# 2 echte Knaller zum Jahresende. Hecht 1,18m und



## Heiko112 (31. Dezember 2008)

Einmal einen wirklich schönen Zander von mir


Und einmal ein Hecht von 1,18m von Matthias auf seinem Boot

Da kann man zum Jahresabschluss nicht meckern würde ich mal sagen.


----------



## Heiko112 (31. Dezember 2008)

*AW: 2 echte Knaller zum Jahresende. Hecht 1,18m und*

Achja und beide selbstverständlich released!!!!


----------



## SteinbitIII (31. Dezember 2008)

*AW: 2 echte Knaller zum Jahresende. Hecht 1,18m und*

Ja, wirklich zwei Prachtfische zum Jahresabschluß#6


----------



## zanderzone (31. Dezember 2008)

*AW: 2 echte Knaller zum Jahresende. Hecht 1,18m und*

In G einen Hecht?? Willst Du mich verarschen?? Dann mal Petri! Wie groß war der Zander?
Waren am ersten Weihnachtstag noch dort!
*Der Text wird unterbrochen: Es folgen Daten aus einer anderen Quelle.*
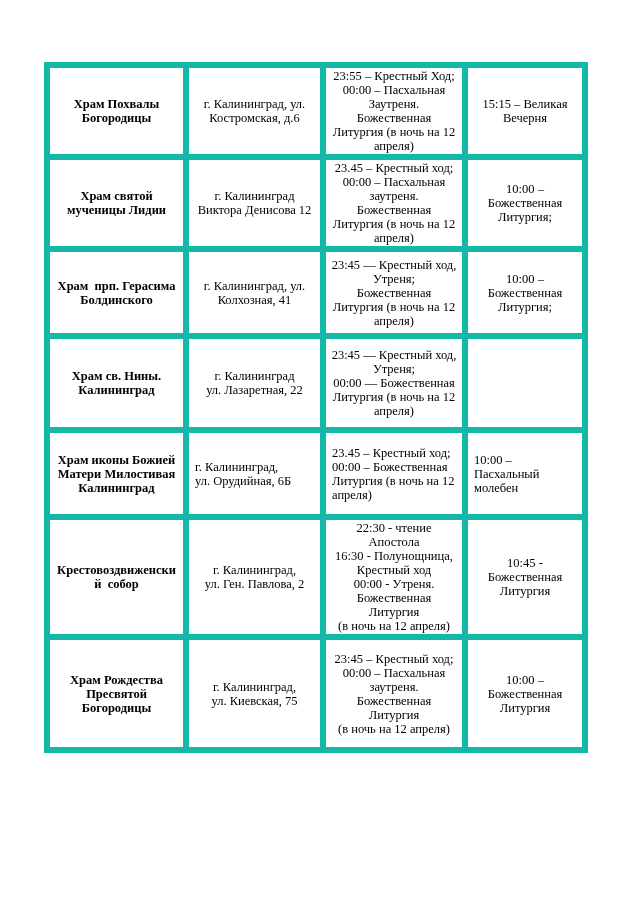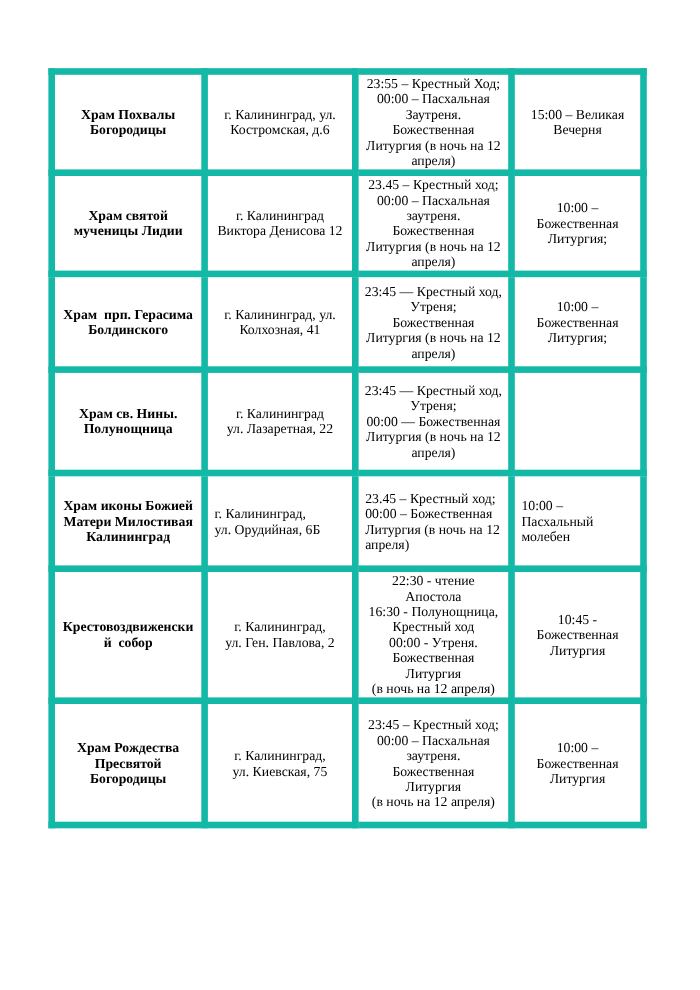--- a/index.html
+++ b/index.html
@@ -57,21 +57,21 @@
       <td class="name">Храм Похвалы
 Богородицы</td>
       <td>г. Калининград, ул.
 Костромская, д.6</td>
       <td>23:55 – Крестный Ход;
 00:00 – Пасхальная
 Заутреня.
 Божественная
 Литургия (в ночь на 12
 апреля)</td>
-      <td>15:00 – Великая
+      <td>15:15 – Великая
 Вечерня</td>
     </tr>
     <tr class="r2">
       <td class="name">Храм святой
 мученицы Лидии</td>
       <td>г. Калининград
 Виктора Денисова 12</td>
       <td>23.45 – Крестный ход;
 00:00 – Пасхальная
 заутреня.
@@ -91,21 +91,21 @@
 Утреня;
 Божественная
 Литургия (в ночь на 12
 апреля)</td>
       <td>10:00 –
 Божественная
 Литургия;</td>
     </tr>
     <tr class="r4">
       <td class="name">Храм св. Нины.
-Полунощница</td>
+Калининград</td>
       <td>г. Калининград
 ул. Лазаретная, 22</td>
       <td>23:45 — Крестный ход,
 Утреня;
 00:00 — Божественная
 Литургия (в ночь на 12
 апреля)</td>
       <td></td>
     </tr>
     <tr class="r5">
Hatten 18 Zander.. Haben erst sehr gut gebissen, aber dann ab Mittag 3 Std. keinen Zupfer.. Gegeb abend fingen se dann noch mal an.. Glückwunsch und nen guten Rutsch!!


----------



## Fanne (31. Dezember 2008)

*AW: 2 echte Knaller zum Jahresende. Hecht 1,18m und*

Petri hail! Was für knaller


----------



## Heiko112 (31. Dezember 2008)

*AW: 2 echte Knaller zum Jahresende. Hecht 1,18m und*

@ zanderzone 

Habe auch noch nen 1,13 auf bildern von da :vik:


----------



## zanderzone (31. Dezember 2008)

*AW: 2 echte Knaller zum Jahresende. Hecht 1,18m und*

Ich hab noch nie nen Hecht dort gesehen! Unglaublich!! Auch Vertikal?? Und wie tief??


----------



## Heiko112 (31. Dezember 2008)

*AW: 2 echte Knaller zum Jahresende. Hecht 1,18m und*

Jo ist dann jetzt dort der fünfte Hecht von uns von über 1,10 der dort vertikal gefangen wurde.


Dieser kam aus 13 Metern.


----------



## sebastian_h (31. Dezember 2008)

*AW: 2 echte Knaller zum Jahresende. Hecht 1,18m und*

sehr schöne fische..dafür ein gepflegtes petri:vik:


----------



## gpsjunkie (31. Dezember 2008)

*AW: 2 echte Knaller zum Jahresende. Hecht 1,18m und*

Moin Timo, warum sollten da keine Hechte sein???? Rat mal welcher Fisch da mein erster war?  Guckst Du hier. Bild in der mitte. War zwar nicht groß, aber geben tut es die dort.


----------



## HD4ever (31. Dezember 2008)

*AW: 2 echte Knaller zum Jahresende. Hecht 1,18m und*

schöööööööne Fange !!!! Glückwunsch :m


----------



## gpsjunkie (31. Dezember 2008)

*AW: 2 echte Knaller zum Jahresende. Hecht 1,18m und*

Mensch Jörg, Vonne Ostsee ins Binnenland? Gibt noch mehr hier die überall sind. Wir konnten es gestern auch nicht lassen, aber das Eis hat uns nicht gelassen. Guckst Du hier


----------



## Deninho08 (31. Dezember 2008)

*AW: 2 echte Knaller zum Jahresende. Hecht 1,18m und*

erstmal ein dickes petri für diese tollen fische.
darf ich fragen in welchem gewässer ihr die burschen gefangen habt?!
mfg
deninho08


----------



## Heiko112 (31. Dezember 2008)

*AW: 2 echte Knaller zum Jahresende. Hecht 1,18m und*

darfst du, nur ne antwort bekommst du nicht.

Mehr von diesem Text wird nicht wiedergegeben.